Thomas explained that he wanted to testify at Moody’s trial but his attorney “wouldn’t let [him].”

(Id. at PageID 1291.)

Kovach testified too. First, he explained why he didn’t call Thomas as a witness. Kovach

shared offices with Thomas’s attorney, Ashley Preston, and they discussed the case “quite a bit.”

(R. 7-18, Kovach’s Testimony, PageID 1308–09.) From these discussions, he explained that he

would have been “shocked” if she let Thomas testify and implicate himself in murder. (Id.)

Kovach also noted that because Thomas was Moody’s co-defendant, he couldn’t compel him to

testify.

The hearing ended favorably for Moody. The trial court found that Kovach’s failure to call

Thomas as a witness, among other things, was deficient performance and that Moody was

prejudiced. As a result, it granted Moody relief and ordered a new trial. But Moody’s victory

proved short-lived. When the TCCA considered the case, it reversed, finding that Kovach

provided adequate legal representation. See Moody v.

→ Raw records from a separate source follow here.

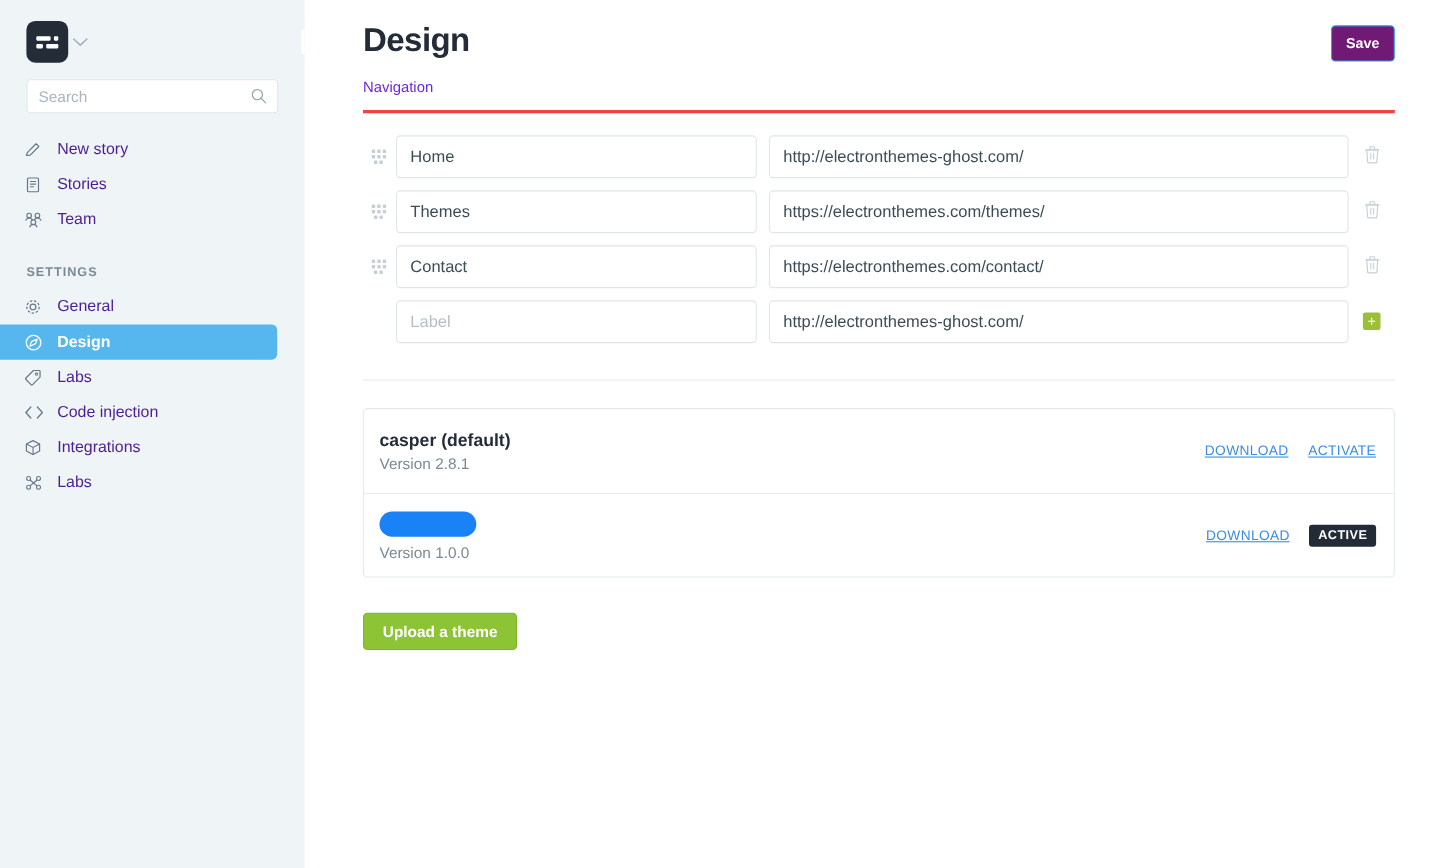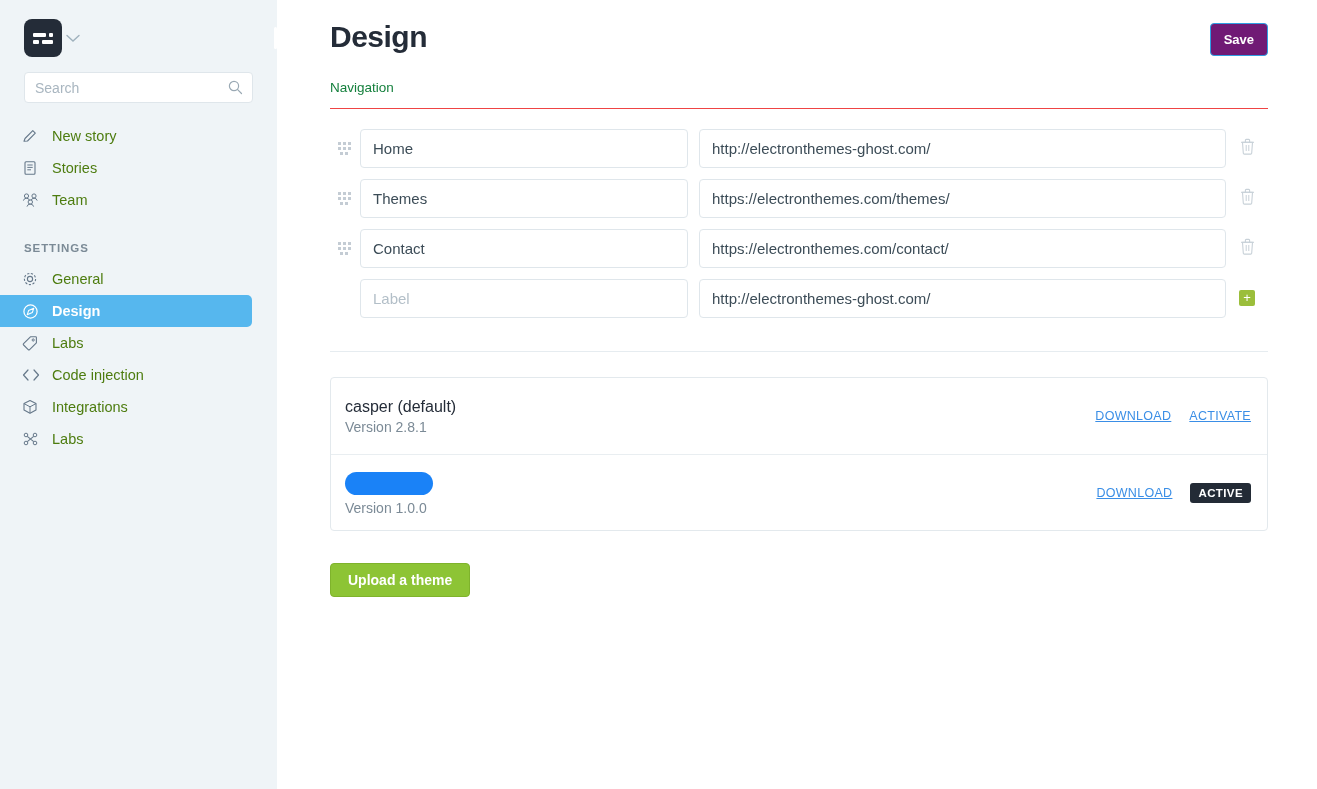"Navigation" .nav-section-label { border-bottom: 1px solid #ef4444 -> 3px solid #ef4444; color: #15803d -> #6d28d9; margin-top: 24px -> 16px }
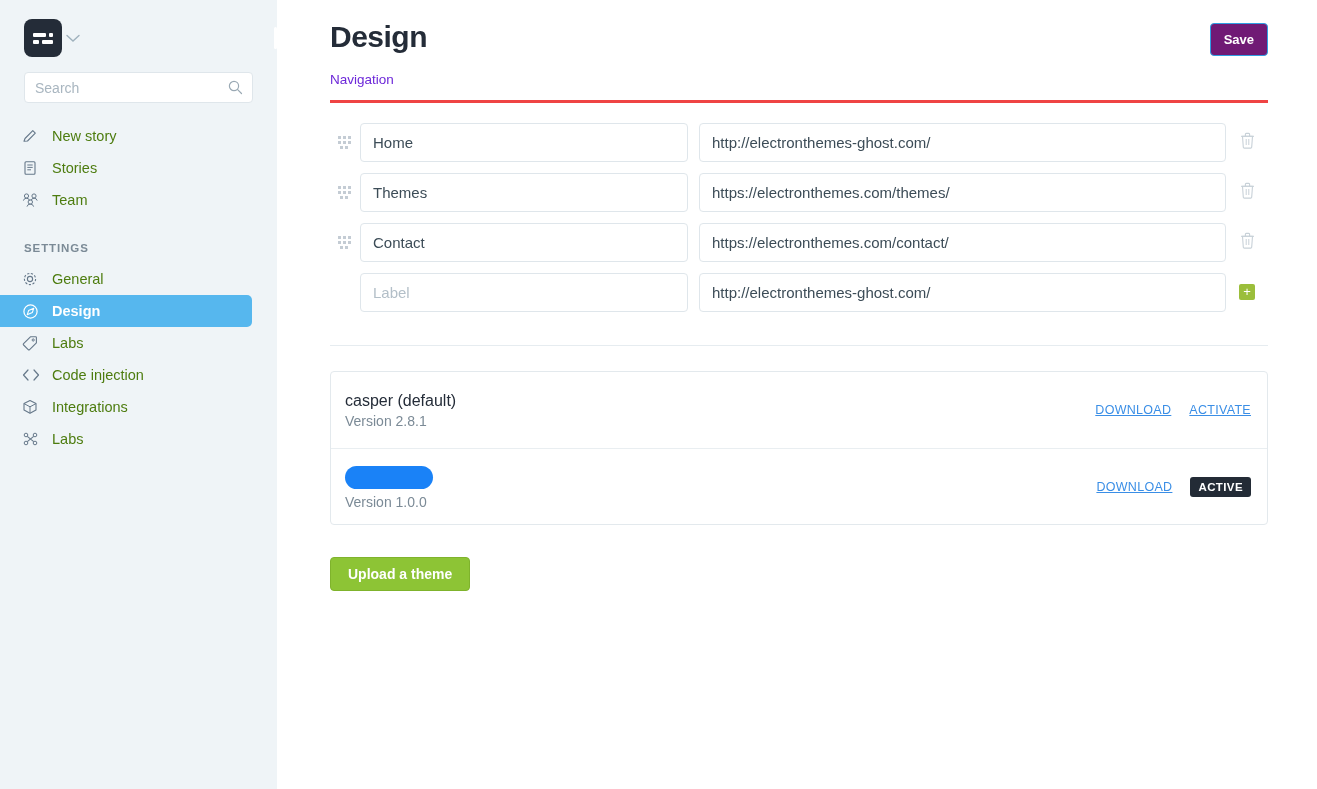"New story" .nav-item { color: #4d7c0f -> #4c1d95 }
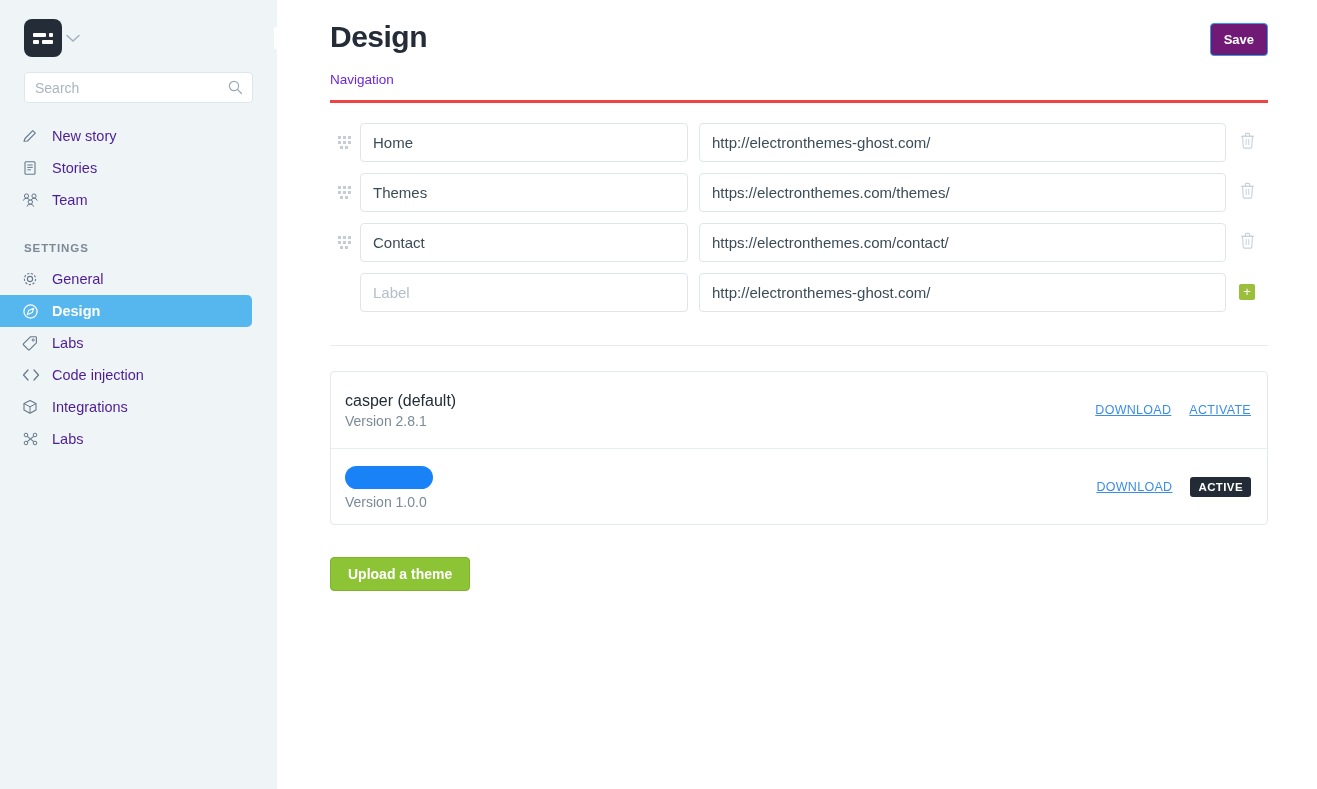"casper (default)" .theme-name { font-weight: normal -> bold }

State, No. M2015-02424-CCA-R3-PC,

2017 WL 829820, at *1 (Tenn. Crim. App. Mar. 2, 2017). So the TCCA overturned Moody’s

post-conviction relief, id. at *11, and the Tennessee Supreme Court again denied Moody’s appeal.

4 No. 20-5299, Moody v. Parris

D.

With no luck in the state courts, Moody turned to the federal ones. He filed a pro se petition

for a writ of habeas corpus under 28 U.S.C. § 2254.